With some recent upgrades to our Cisco MDS family of storage networking switches, I think its a good time to revisit strategies for protection against data loss, since it’s always a top of mind in any data center. While there are certainly a number of ways of preventing data loss, I think one of the coolest is EMC’s RecoverPoint solution.  Moving beyond traditional approaches such as backups, snapshots or mirroring, RecoverPoint uses continuous data protection technology (CDP) to let you roll-back to any point in time.

 

One of the features I really like is the ability to create application-aware “bookmarks” for applications that are constantly generating I/O, so you can roll back to a point where the application is in a consistent state.

RecoverPoint takes advantage of a Cisco MDS feature called SANTap.  Essentially, SANTap takes each write I/O and mirrors it to the connected RecoverPoint Appliance (RPA).  Because this is done at the fabric level, is completely transparent to the host and because the splitting is done out-of-band, it does not impact availability and integrity of the host I/O or application performance.

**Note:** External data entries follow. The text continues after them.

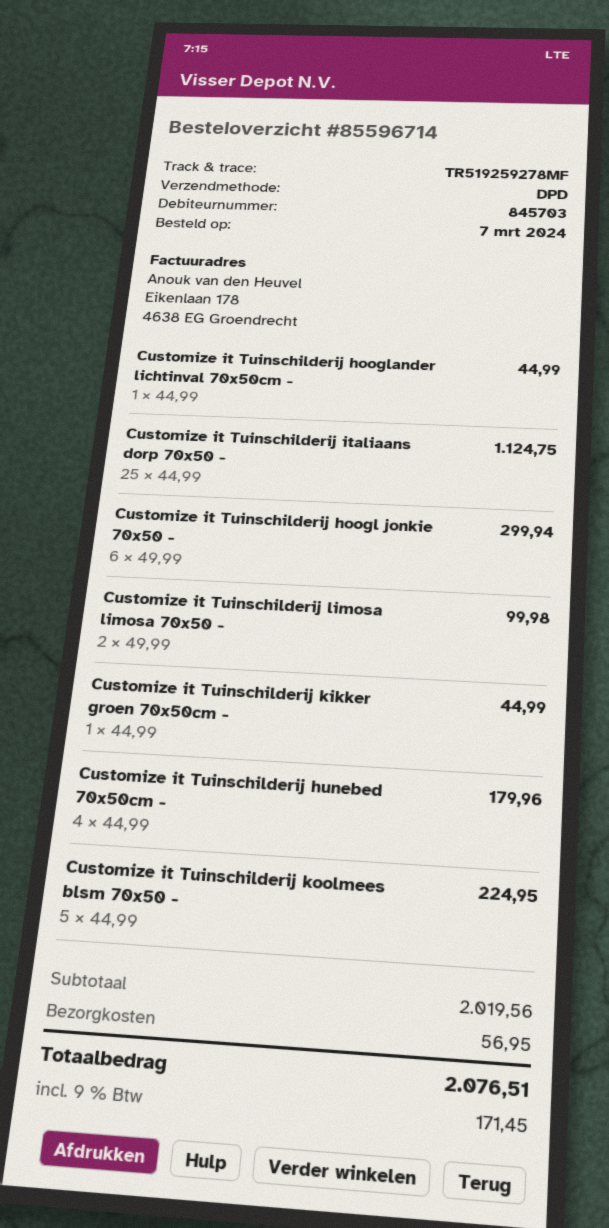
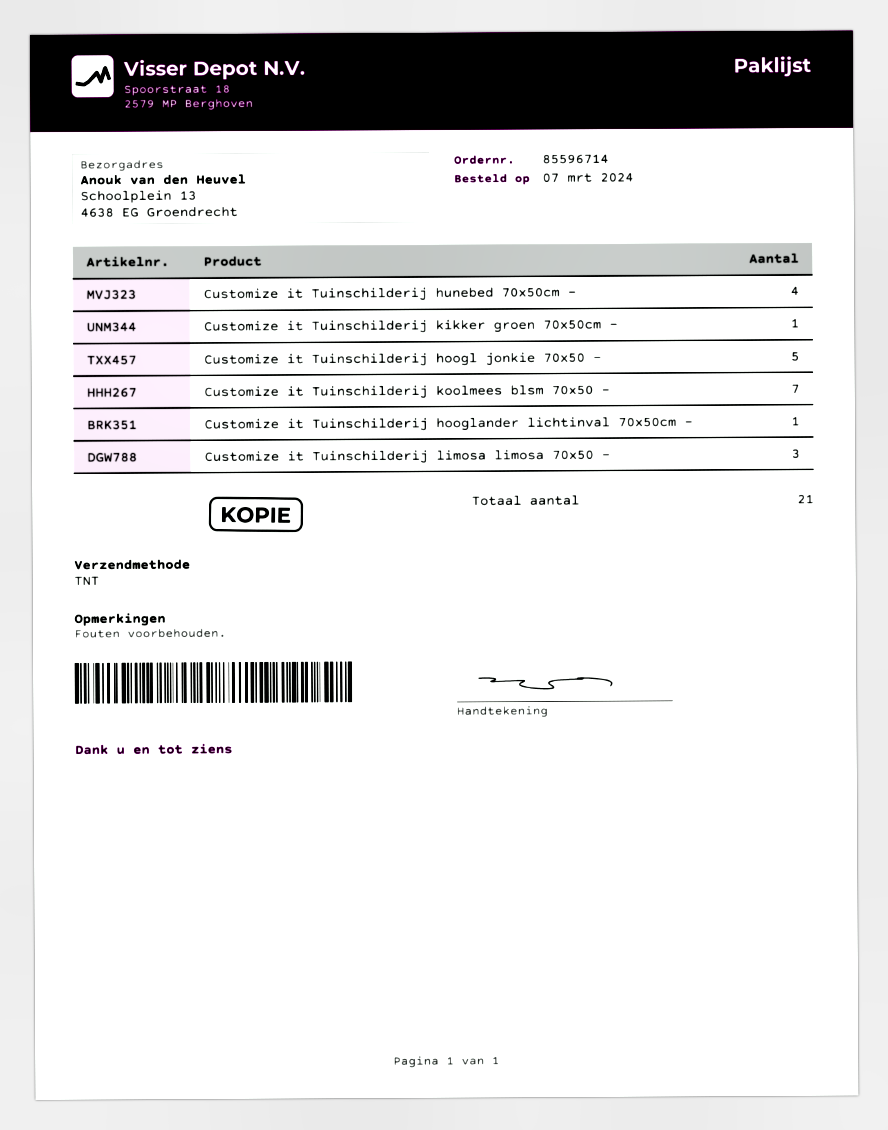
shipping method: DPD -> TNT
Customize it Tuinschilderij italiaans dorp 70x50 -: 25 -> none
Customize it Tuinschilderij hoogl jonkie 70x50 -: 6 -> 5
Customize it Tuinschilderij limosa limosa 70x50 -: 2 -> 3
Customize it Tuinschilderij koolmees blsm 70x50 -: 5 -> 7

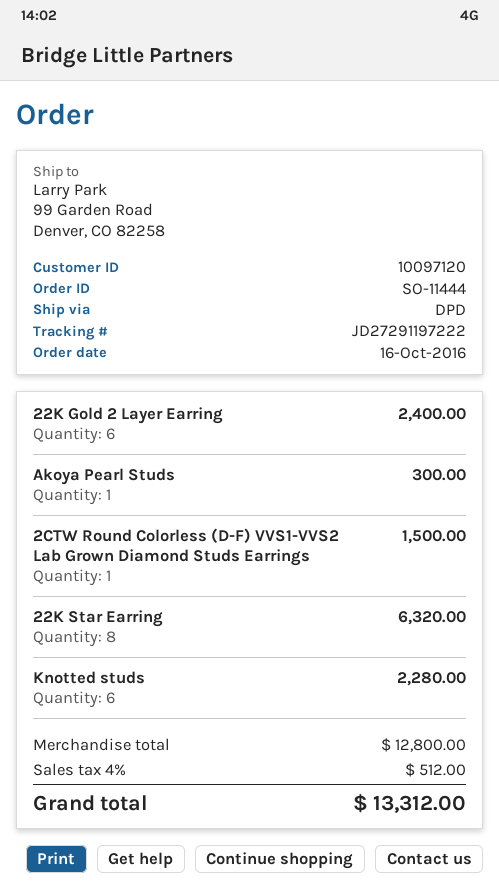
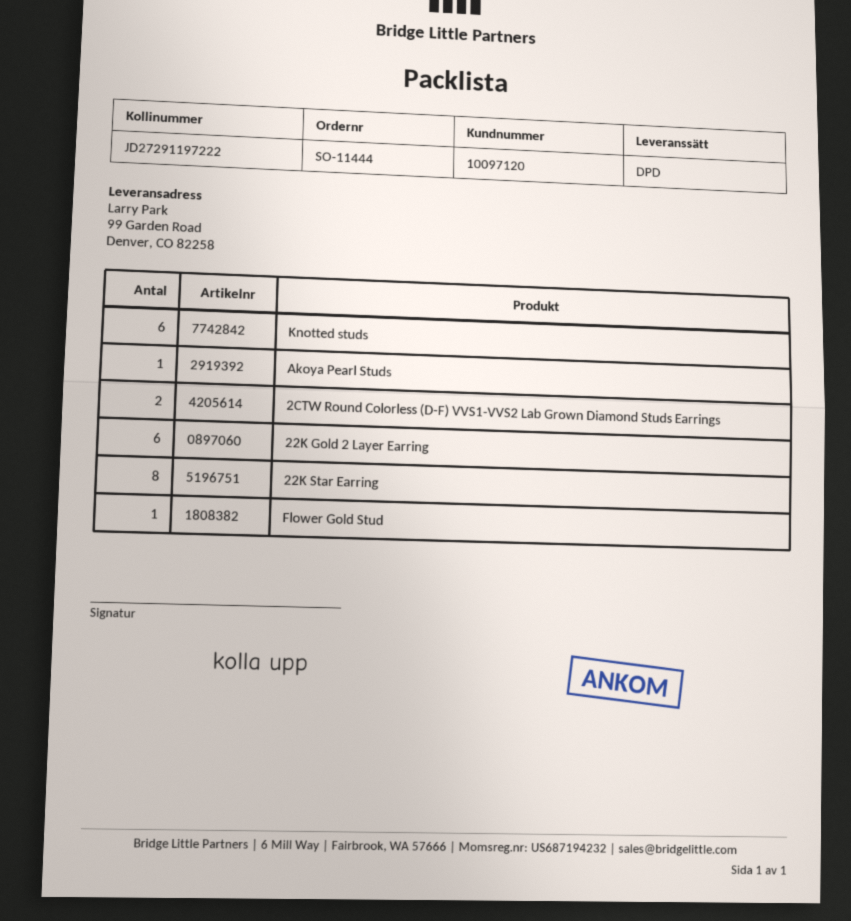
2CTW Round Colorless (D-F) VVS1-VVS2 Lab Grown Diamond Studs Earrings: 1 -> 2
Flower Gold Stud: none -> 1

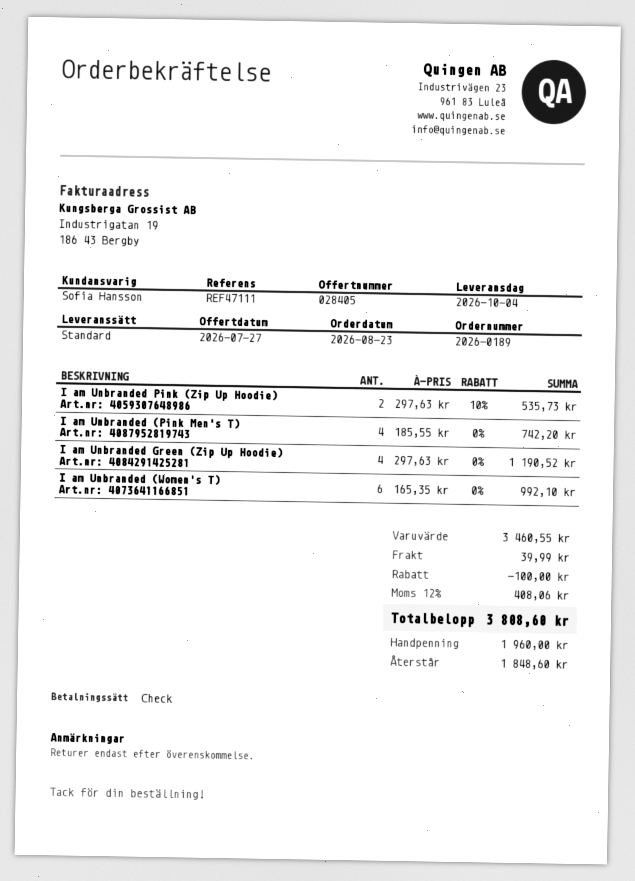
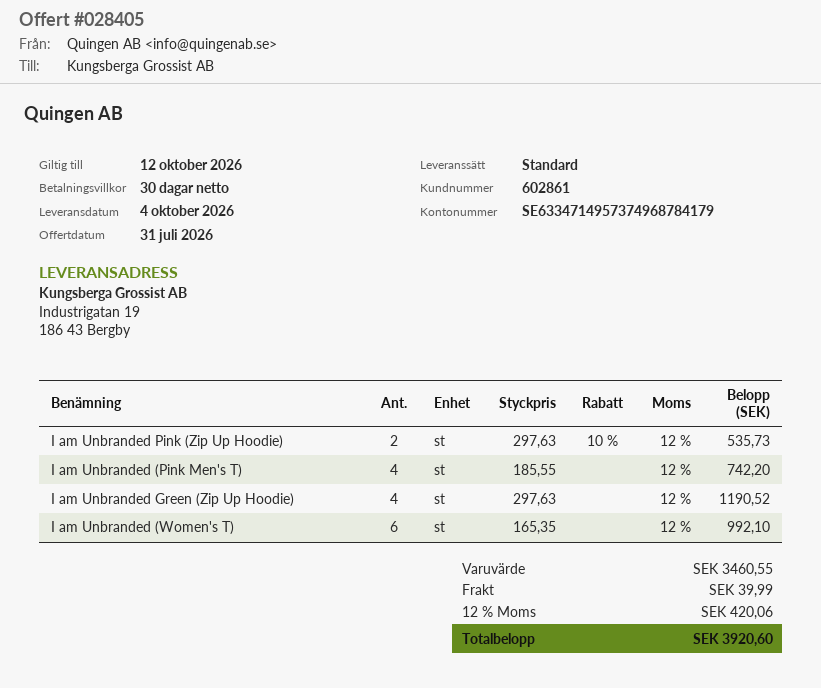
quote date: 2026-07-27 -> 2026-07-31
discount: 100.00 -> none
tax: 12% = 408.06 -> 12% = 420.06
total: 3808.60 -> 3920.60

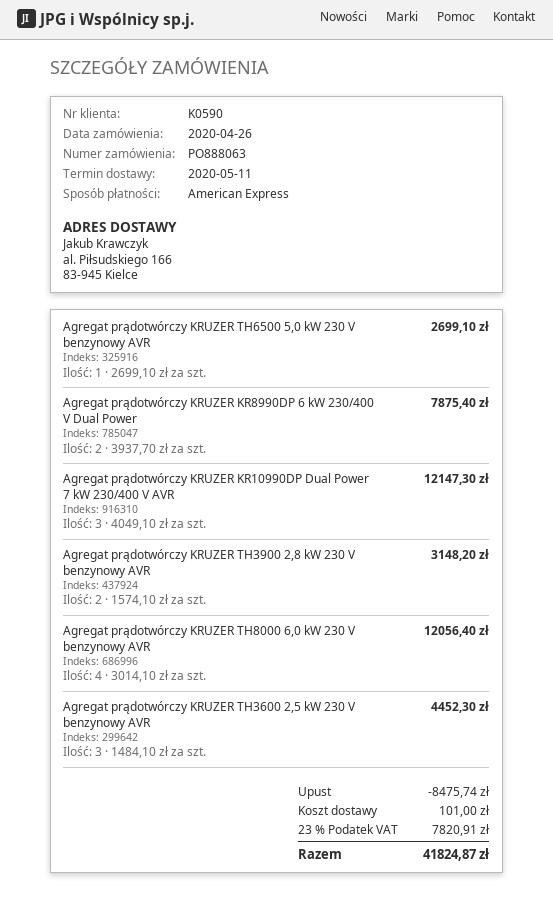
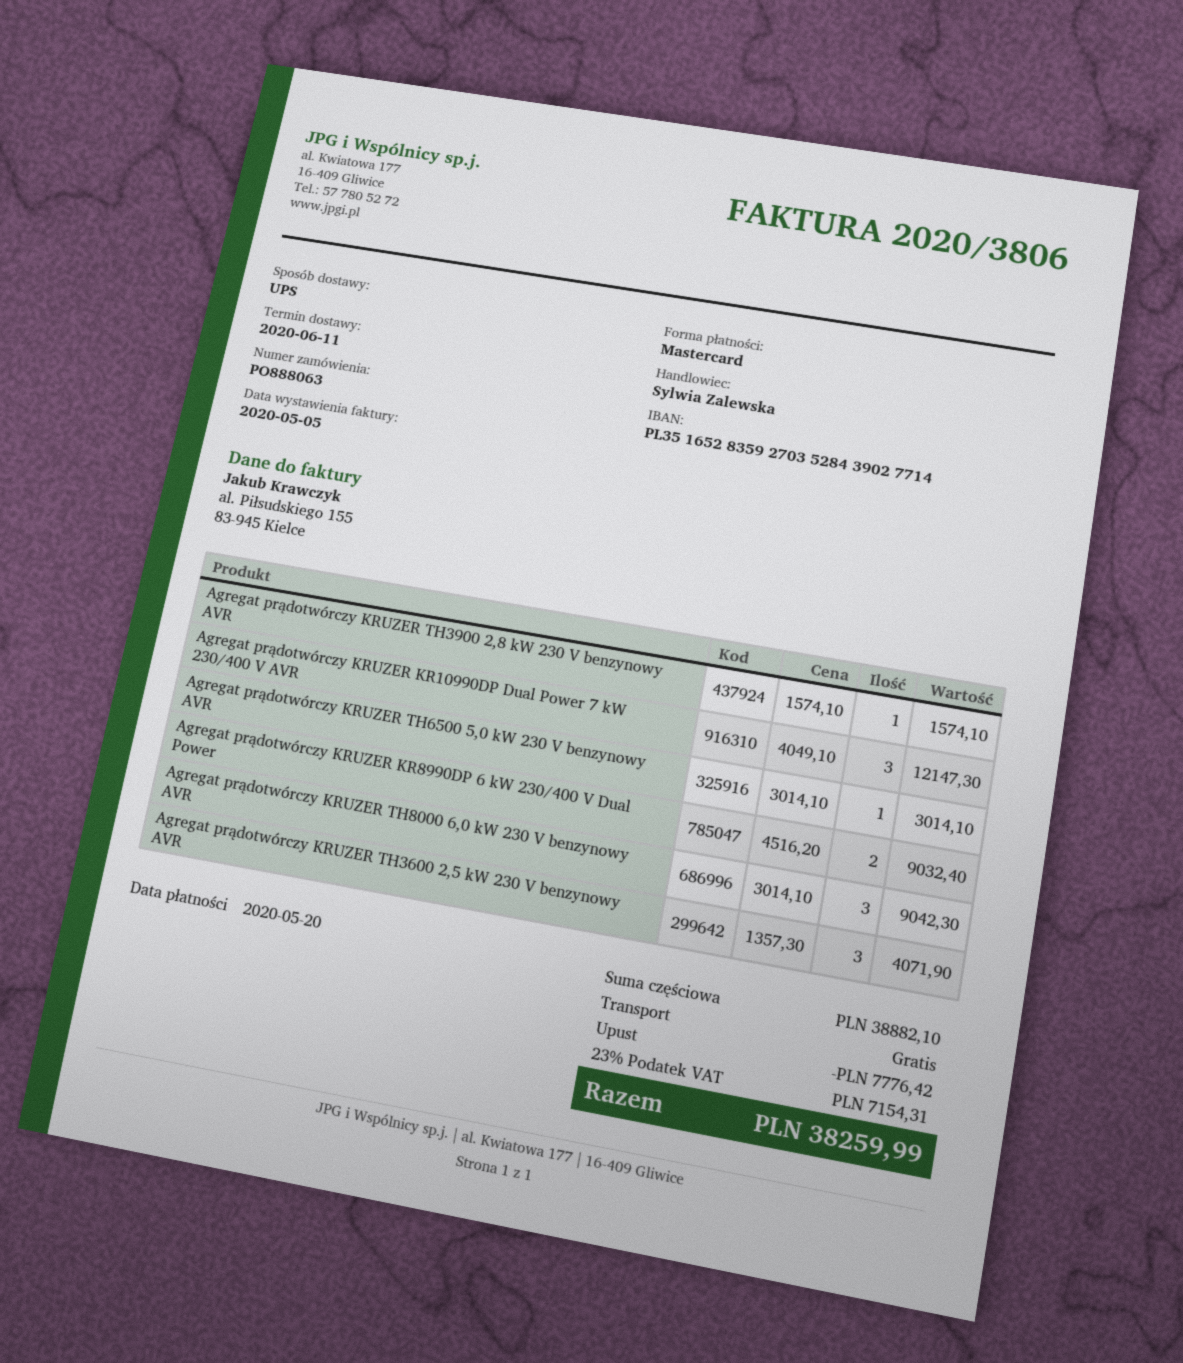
delivery date: 2020-05-11 -> 2020-06-11
payment method: American Express -> Mastercard
Agregat prądotwórczy KRUZER TH6500 5,0 kW 230 V benzynowy AVR: 1 x 2699.10 = 2699.10 -> 1 x 3014.10 = 3014.10
Agregat prądotwórczy KRUZER KR8990DP 6 kW 230/400 V Dual Power: 2 x 3937.70 = 7875.40 -> 2 x 4516.20 = 9032.40
Agregat prądotwórczy KRUZER TH3900 2,8 kW 230 V benzynowy AVR: 2 x 1574.10 = 3148.20 -> 1 x 1574.10 = 1574.10
Agregat prądotwórczy KRUZER TH8000 6,0 kW 230 V benzynowy AVR: 4 x 3014.10 = 12056.40 -> 3 x 3014.10 = 9042.30
Agregat prądotwórczy KRUZER TH3600 2,5 kW 230 V benzynowy AVR: 3 x 1484.10 = 4452.30 -> 3 x 1357.30 = 4071.90
discount: 8475.74 -> 7776.42
shipping: 101.00 -> 0.00
tax: 23% = 7820.91 -> 23% = 7154.31
total: 41824.87 -> 38259.99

In support of this solution, Cisco is introducing the MDS 18/4 Multiservice Module (18 x 4GB FC, 4 x GbE, next-gen service engine) and the MDS 9222i Multiservice Modular Switch (18 x 4GB FC, 4 x GbE, next-gen service engine, 1 expansion slot).  Both platforms are fabric speed agnostic, so it does not matter if the host initiating I/O is 4GB attached, 8GB attached or FCoE attached.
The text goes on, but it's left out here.